Note that when you specify an ErrorDocument that points to a remote URL (ie. anything with a method such as http in front of it), Apache HTTP Server will send a redirect to the client to tell it where to find the document, even if the document ends up being on the same server. This has several implications, the most important being that the client will not receive the original error status code, but instead will receive a redirect status code. This in turn can confuse web robots and other clients which try to determine if a URL is valid using the status code.

In addition, all the helpful PHP superglobals (passed from Apache) that ordinarily relate to the URL that triggered the 404 are lost (eg. $_SERVER['REDIRECT_STATUS'], $_SERVER['REDIRECT_URL'], etc.) because, as mentioned above, the redirected request is an entirely separate request.

99.99% of the time you should be using a root-relative URL-path in the ErrorDocument directive, so that Apache triggers an internal subrequest for the error document, for example:

ErrorDocument 404 /news_21_off/404.php

header('location:404.php');

Likewise, you should not be "redirecting" to your error document in your PHP code either.

In PHP, there are various ways to resolve this.
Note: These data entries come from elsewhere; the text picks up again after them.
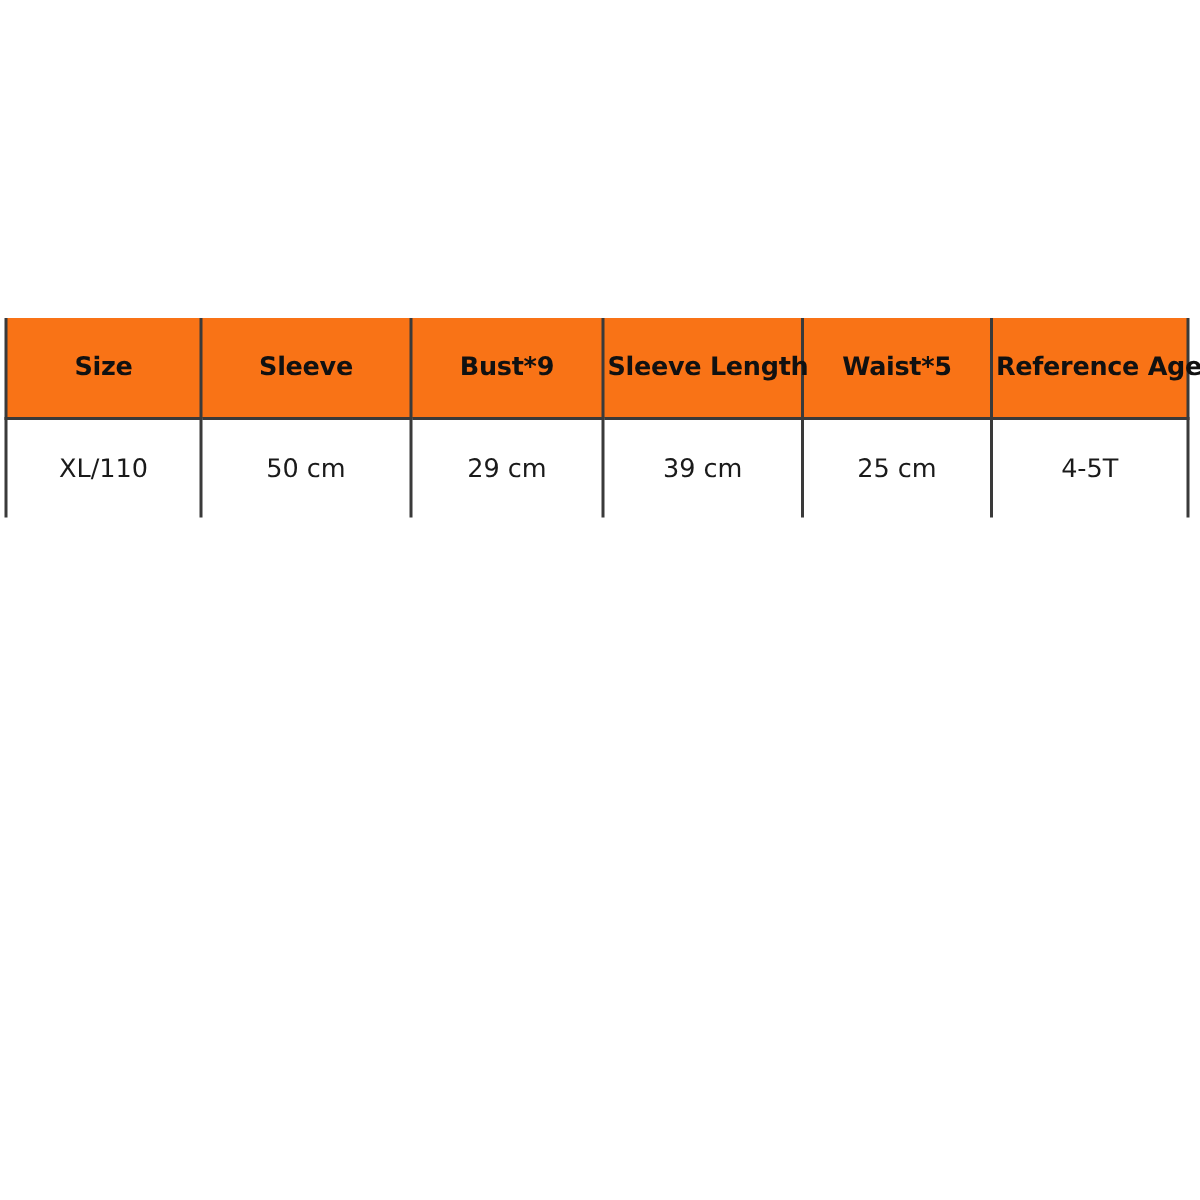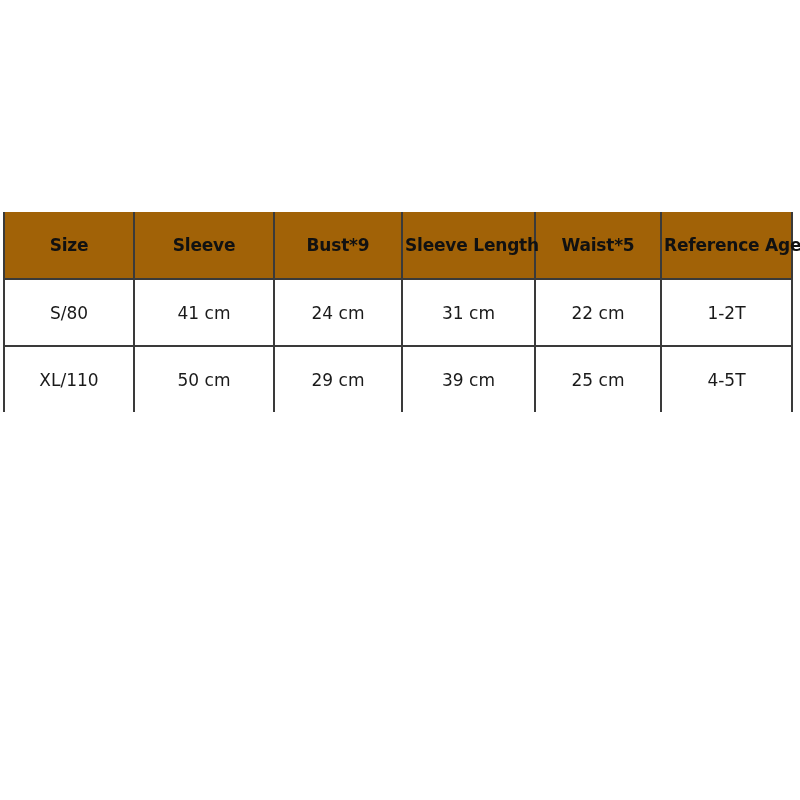--- a/index.html
+++ b/index.html
@@ -38,7 +38,7 @@
 
   
   table.size-chart thead th {
-    background: #a16207;
+    background: #f97316;
     color: #111111;
     font-weight: bold;
     font-size: 17px;

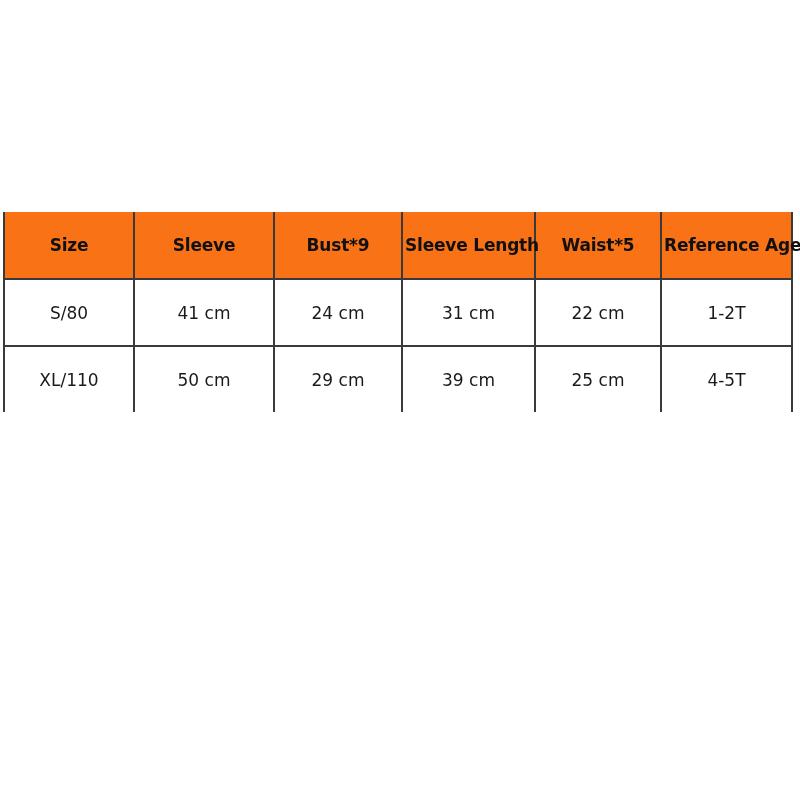--- a/index.html
+++ b/index.html
@@ -119,14 +119,6 @@
 
       <tbody>
         <tr>
-          <td>S/80</td>
-          <td>41 cm</td>
-          <td>24 cm</td>
-          <td>31 cm</td>
-          <td>22 cm</td>
-          <td>1-2T</td>
-        </tr>
-        <tr>
           <td>XL/110</td>
           <td>50 cm</td>
           <td>29 cm</td>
You could simply include() the error document at the point in your code you wish to serve the 404.

For example, in your products.php script:

<?php
$pid = $_GET['pid'] ?? null;
if ($pid == '4') {
    echo 'correct';
} else {
    // 404 Not Found
    include($_SERVER['DOCUMENT_ROOT'].'/news_21_off/404.php');
    exit();
}

However, the above won't send a 404 HTTP status code to the client. In your PHP 404 error document you should set the HTTP status to ensure that a 404 status is sent by PHP and when/if the document is accessed directly by the user.

For example, in your 404.php script:

<?php
http_response_code(404);
?>
<h1>My 404 page</h1>

Incidentally, setting the HTTP status code in your PHP script will override any status that Apache might have set when serving an error document.

Now, back to your initial question...

I want to prevent direct access to my error page which is 404.php

Why?

Having implemented the changes above, if a user does "directly access" your 404 error document they are simply served a 404 and see the same response as if they had requested any other document that didn't exist.

So, unless you have a specific requirement, there is nothing more you need to do here.